Joshua Goldstein, a professor of history at the Dornsife College of Letters, Arts and Sciences, has taught classes on climate change and researched sustainability since 2000. Goldstein said the University’s urgency for sustainability reform is encouraging, but he is concerned about their ability to concretely measure carbon neutrality.

“Carbon neutrality is used by corporations throughout the world, and how you define it is really important to [know] whether it’s truly going to be meaningful … As much as carbon neutrality is a mushy concept, offsets are even mushier and undefined,” Goldstein said. 

Senior Kathleen Verendia, who serves as co-director of the Environmental Student Assembly, said they are curious to see the University’s continued steps for carbon reduction if the school manages to reach carbon neutrality by 2025.

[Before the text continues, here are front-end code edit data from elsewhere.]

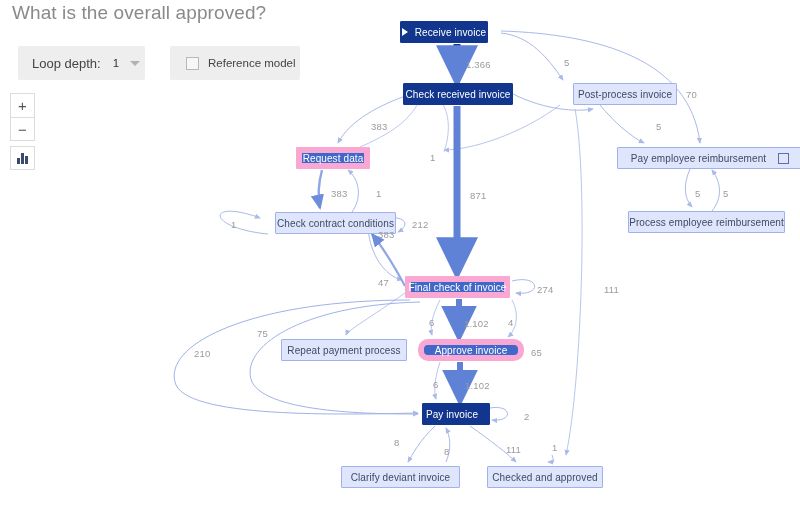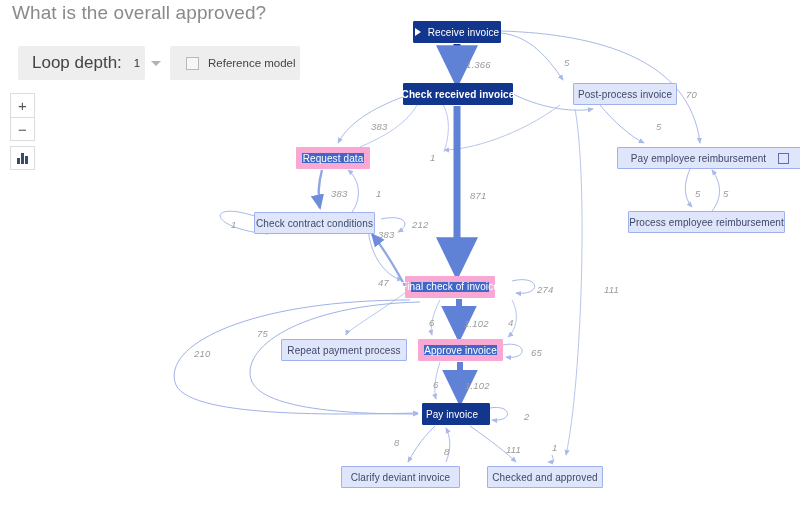--- a/index.html
+++ b/index.html
@@ -277,7 +277,7 @@
   </svg>
 
   <div id="node-container">
-      <div class="node dark" style="left: 413px; top: 21px; width: 88px;">
+      <div class="node dark" style="left: 400px; top: 21px; width: 88px;">
         <span class="node-icon-play"></span>
         <span>Receive invoice</span>
       </div>

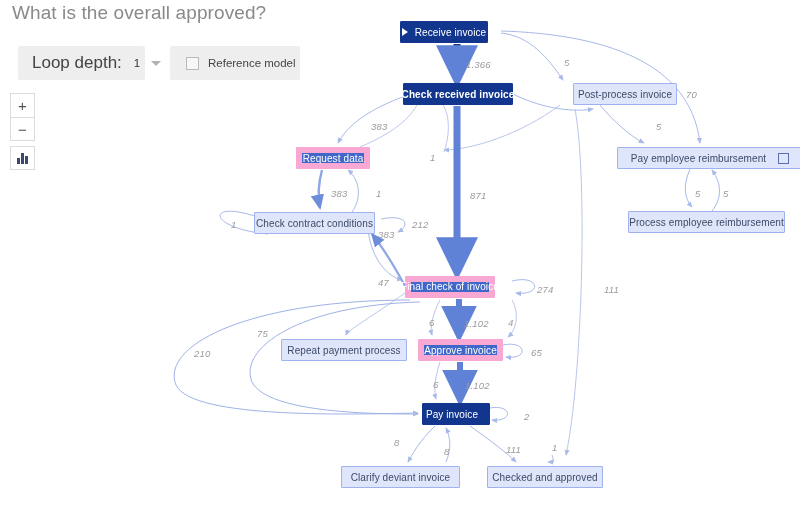--- a/index.html
+++ b/index.html
@@ -41,7 +41,7 @@
   #reference-model-panel { left: 170px; top: 46px; width: 130px; }
 
   .loop-depth-label {
-    font-size: 17px;
+    font-size: 13px;
     color: #444;
     margin-left: 14px;
     white-space: nowrap;

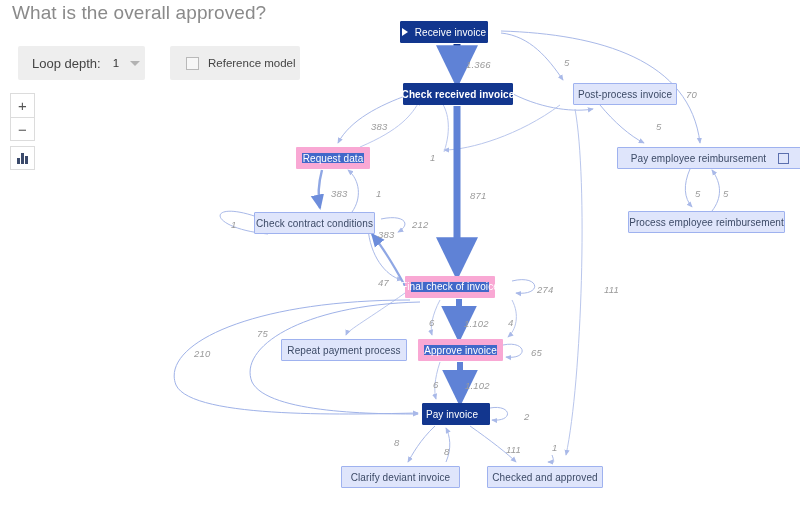--- a/index.html
+++ b/index.html
@@ -155,7 +155,6 @@
     color: #9a9a9a;
     white-space: nowrap;
     letter-spacing: 0.2px;
-    font-style: italic;
   }
 </style>
 </head>

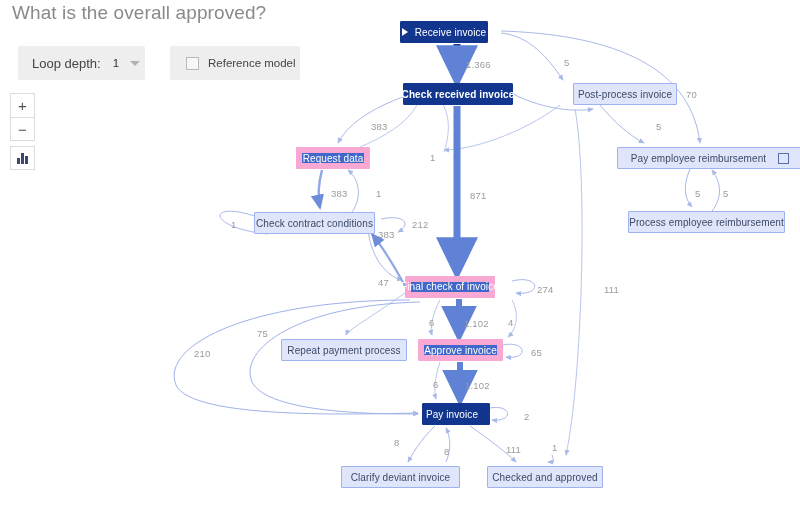--- a/index.html
+++ b/index.html
@@ -280,7 +280,7 @@
         <span class="node-icon-play"></span>
         <span>Receive invoice</span>
       </div>
-      <div class="node dark" style="left: 403px; top: 83px; width: 110px; font-weight: bold;">
+      <div class="node dark" style="left: 403px; top: 83px; width: 110px;">
         <span>Check received invoice</span>
       </div>
       <div class="node light" style="left: 549px; top: 83px; width: 104px; margin-left: 24px;">

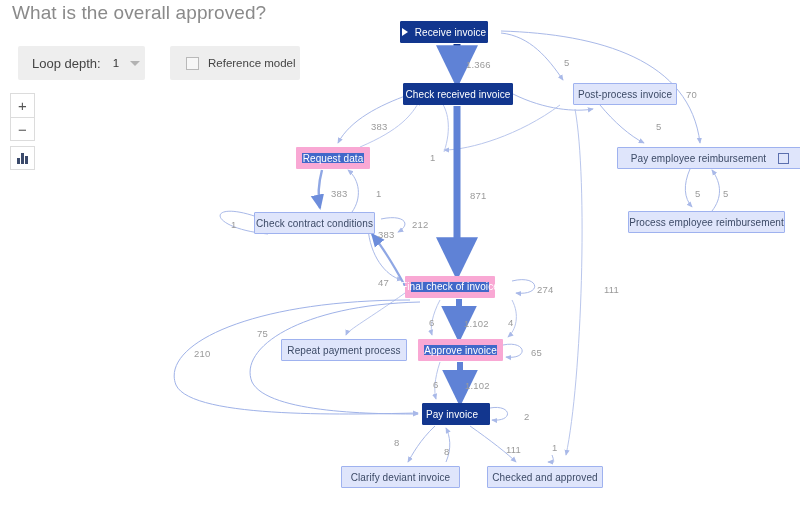--- a/index.html
+++ b/index.html
@@ -296,7 +296,7 @@
       <div class="node mid" style="left: 296px; top: 147px; width: 74px;">
         <span>Request data</span>
       </div>
-      <div class="node light" style="left: 254px; top: 212px; width: 121px;">
+      <div class="node light" style="left: 275px; top: 212px; width: 121px;">
         <span>Check contract conditions</span>
       </div>
       <div class="node mid" style="left: 405px; top: 276px; width: 90px; align-items: flex-end;">

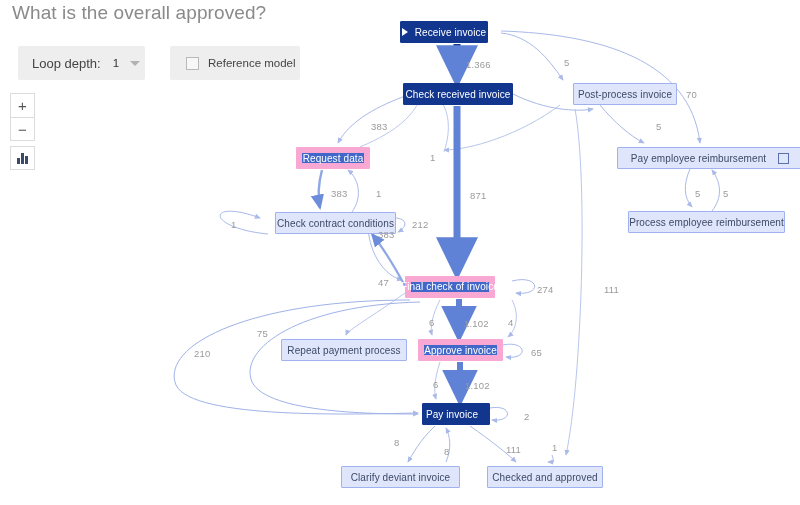--- a/index.html
+++ b/index.html
@@ -299,7 +299,7 @@
       <div class="node light" style="left: 275px; top: 212px; width: 121px;">
         <span>Check contract conditions</span>
       </div>
-      <div class="node mid" style="left: 405px; top: 276px; width: 90px; align-items: flex-end;">
+      <div class="node mid" style="left: 405px; top: 276px; width: 105px;">
         <span>Final check of invoice</span>
       </div>
       <div class="node light" style="left: 281px; top: 339px; width: 126px;">

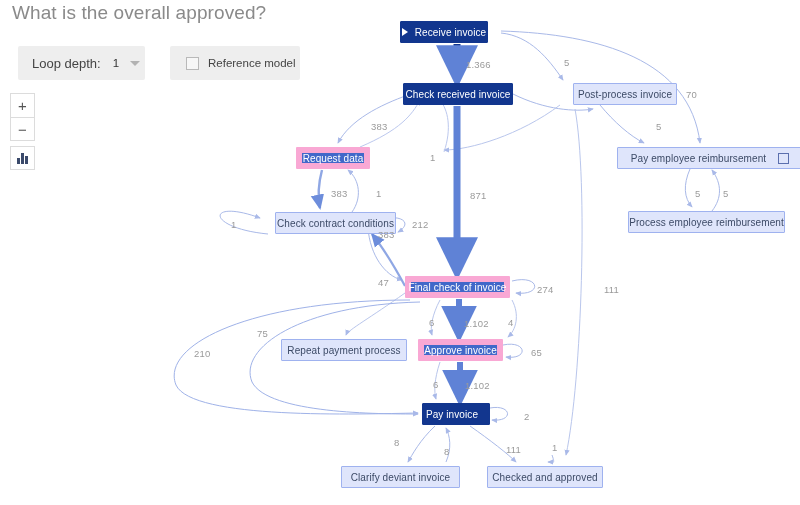--- a/index.html
+++ b/index.html
@@ -305,7 +305,7 @@
       <div class="node light" style="left: 281px; top: 339px; width: 126px;">
         <span>Repeat payment process</span>
       </div>
-      <div class="node mid" style="left: 418px; top: 339px; width: 85px;">
+      <div class="node mid" style="left: 418px; top: 339px; width: 106px; border-radius: 10px;">
         <span>Approve invoice</span>
       </div>
       <div class="node dark" style="left: 422px; top: 403px; width: 68px;">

“Reducing carbon emissions in any way possible is always a positive … and I would be interested to know if they will continue if they do become carbon neutral by 2025,” Verendia said. “lf that is the case, it would still be interesting to see them continuously trying to reduce carbon emissions, even if they do technically reach carbon neutrality.” 

If carbon emissions are not immediately addressed, the world may see lasting environmental impacts such as increased wildfires, addressed extreme weather, rising sea levels, species migration and species and human harm, according to Dalrymple. Some environmental changes have even further implications, such as some species’ migration to higher elevations that may disrupt supply chains and cause new diseases. 

Motivated by these climate change threats, the University looks to achieve their goals by 2025. 

“We know from the [Intergovernmental Panel on Climate Change] that major global action needs to take place within this decade, before 2030, in order to minimize the negative impacts of climate change by 2050,” Dalrymple said. “To communicate the urgency and how important this is, USC felt like it needed to be a leader and accelerate to get there by 2025.” 

Each year, the University will participate in an annual greenhouse gas inventory where the Office of Sustainability will gather utility bills from around campus. A consultant will use the data to determine annual emissions. 

With a plan to achieve carbon neutrality and become a leader in sustainability, Dalrymple said USC hopes to create a better world for its students and the greater Los Angeles community.

“It’s about USC taking its role as a community leader seriously and showing people what the solutions are,” Dalrymple said. “We realize this is a very important issue and we want other people to also take it very seriously, and the way to do that is to practice it, educate on it, research the solutions and practice the solutions.”